Друг у друга закуривают. Смеются. Те протягивают нашим сигареты. Наши делают им скрутки, из кисетов.
Смеются! Как никогда бы друг с другом не воевали!
Смеются! Лупятся, разглядывают. А – какая у них друг на друга злоба?
Вдруг – побежали! Но только несколько: наших несколько – сюда, назад.
И в спину их – не сечёт немецкий пулемёт!
А немцев двое – к себе в окопы, там близко, на самом Торчицком гребне.
Остальные – по-прежнему у проволок – стоят, лупятся. Объясняются руками и голосом. Удивляются.
Больше всего удивительны – именно эти удивлённые лица. Сколько воевали – а так близко не видели. Сколько воевали – а ещё вот как можно?…
Нет! Самое удивительное – видеть таинственный, загадочный, полуболотистый, изрытый, изорванный взъём к Торчицким высоткам, всеми разгляженный ненавистно до комка, – безжизненный кусок земли, проклятый людьми и Богом, кажется навсегда изъятый из человеческого обращения, эти полтораста саженей медленного подъёма, которые круче альпийских отрогов, никто живой не может их преодолеть, только с адовым рыгающим огнём и грохотом может пройти их железная сила! – а вот живые люди просто топчутся на ней и смеются, просто бегут по ней сюда и обратно.
С чем это они бегут?
С кусками хлеба.
Не помещается в сознании: ничейная полоса, на которой не может быть ничего живого, – живёт! Прибежище смерти ожило как базарная толкучка.
Именно! – это и есть базарчик: наши бегут, протянувши ломти чёрного хлеба вперёд, как доказательство мира, – не стреляйте! мы несём вам Божьего хлеба!
Бегут – снизу вверх, на всклон, и оттого кажется, будто вытянутыми руками наши просят немцев: не отказаться! принять!
А немцы тоже вернулись: одна бутылка, один флакончик – спиртное?
И уже у проволоки протягивают, меняют Божий дар на дьяволов, не сосчитываясь, что по чём, – и счастливчики из наших по очереди из горлышка тут же пьют доверчиво, передают следующему. (Как будто не было тех отравленных колодцев в Пруссии.)
Боже мой! Что же осталось от войны? В несколько минут смыло всю неискоренимую войну, всю условность условной ничейной запретной непереходимой полосы.
И – хорошо!
А теперь – что ж и воевать? Как воевать? Зачем?
И – хорошо!
Только тут сообразил:
– Так ты знал?
Дубровин – гулком:
– Знал. Уже два дня как сговаривались. Немцы звали: приходите, ничего дурного не будет. Смелые и вчера уже поодиночке ходили встречаться.
– Так подожди, – начинал соображать подпоручик. – Немцы – первые позвали?

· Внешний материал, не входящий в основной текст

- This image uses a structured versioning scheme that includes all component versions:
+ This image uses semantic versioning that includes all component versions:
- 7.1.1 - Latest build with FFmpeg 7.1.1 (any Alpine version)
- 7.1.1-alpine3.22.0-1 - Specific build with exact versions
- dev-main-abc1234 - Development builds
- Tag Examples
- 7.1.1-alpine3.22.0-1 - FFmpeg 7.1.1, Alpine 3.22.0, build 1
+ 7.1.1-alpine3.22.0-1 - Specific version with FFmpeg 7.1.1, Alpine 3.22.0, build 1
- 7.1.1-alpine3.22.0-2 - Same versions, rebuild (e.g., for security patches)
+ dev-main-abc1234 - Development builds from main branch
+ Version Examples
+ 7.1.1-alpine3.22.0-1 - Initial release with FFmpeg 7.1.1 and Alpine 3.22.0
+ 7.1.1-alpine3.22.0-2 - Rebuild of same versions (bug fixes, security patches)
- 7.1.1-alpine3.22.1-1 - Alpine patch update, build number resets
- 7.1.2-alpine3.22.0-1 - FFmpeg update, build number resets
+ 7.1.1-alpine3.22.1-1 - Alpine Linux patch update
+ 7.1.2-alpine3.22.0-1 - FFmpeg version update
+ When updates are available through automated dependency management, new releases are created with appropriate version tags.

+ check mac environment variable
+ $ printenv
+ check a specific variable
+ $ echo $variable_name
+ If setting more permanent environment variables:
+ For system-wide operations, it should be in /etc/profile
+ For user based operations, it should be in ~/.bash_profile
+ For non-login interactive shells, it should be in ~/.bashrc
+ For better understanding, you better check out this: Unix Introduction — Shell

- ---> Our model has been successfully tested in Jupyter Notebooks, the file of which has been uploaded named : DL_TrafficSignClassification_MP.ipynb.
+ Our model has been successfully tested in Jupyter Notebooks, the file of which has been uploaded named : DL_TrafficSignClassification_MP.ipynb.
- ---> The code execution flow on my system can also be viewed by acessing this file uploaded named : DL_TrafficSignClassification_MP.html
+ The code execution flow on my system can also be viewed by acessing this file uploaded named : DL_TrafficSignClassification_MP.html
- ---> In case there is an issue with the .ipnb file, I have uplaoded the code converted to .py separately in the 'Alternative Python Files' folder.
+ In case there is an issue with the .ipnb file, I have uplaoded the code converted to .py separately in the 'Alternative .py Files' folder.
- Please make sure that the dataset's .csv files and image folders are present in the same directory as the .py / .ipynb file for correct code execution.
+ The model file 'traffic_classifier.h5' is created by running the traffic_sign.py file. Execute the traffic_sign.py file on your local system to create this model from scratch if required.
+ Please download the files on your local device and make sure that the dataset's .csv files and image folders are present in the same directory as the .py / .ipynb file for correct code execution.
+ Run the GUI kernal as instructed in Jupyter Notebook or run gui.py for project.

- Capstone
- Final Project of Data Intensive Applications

Через плакат, что ли?
Тут к нему и заползло: одинаков ли результат такой встречи? Наши после этого – воевать не будут, а немцы? Отлично будут и дальше стоять. И – почему их настолько меньше? И почему их начальство, хоть революции у них нет, легко на это всё смотрит, отпускает?
Да уж – не приказывают ли им так? Наше-то пехотное начальство не мешает потому, что не смеет. Кто же сейчас посмеет? И чья винтовка подымется бить в эти спины?
Да! Да! – только тут вспомнил подпоручик: ведь существует давнишний приказ. Когда-то где-то были подобные случаи, и офицерам артиллерии объявляли под расписку приказ: дежурный артиллерийский офицер, увидев такое, обязан открыть предупредительный огонь шрапнелью – без согласования со своим командованием или с пехотным, немедленно.
А он?…
Вспомнил – смотрел в бинокль – и не шевелился.
Конечно, его батарейцы не откажутся, они не знают цели, – скомандовать им только прицел и трубку.
Но! – сам перед собой он не в состоянии был такой приказ отдать! Он даже и не задумался серьёзно. Даже если бы – высоко или в сторону, никого б и не раня.
Для проверки, отняв бинокль, посмотрел на Дубровина.
Тот не отрывался от стереотрубы. Спокойное, мужественное, юное, бронзоватое лицо его было гладко, без морщинки. Смотрел, как смотрят на явления природы. С уважением.
И назвал это – чудом.
Чудо и есть.
Двое немцев пролезли между нитками колючки – наружу, к нашим. И с одним из них один из наших схватился бороться. Покачивались, уже сваля каску и шапку, потом и сами покатились по земле – а все остальные руками взмахивали и кричали.
Всплеск хохота и крик донёсся сюда.
Посмотрели с Дубровиным друг на друга. Дубровин тоже улыбался – своею редкой, сдержанной улыбкой.
И что, правда, нам оспаривать эту изрытую землю – разве земли не хватит всем?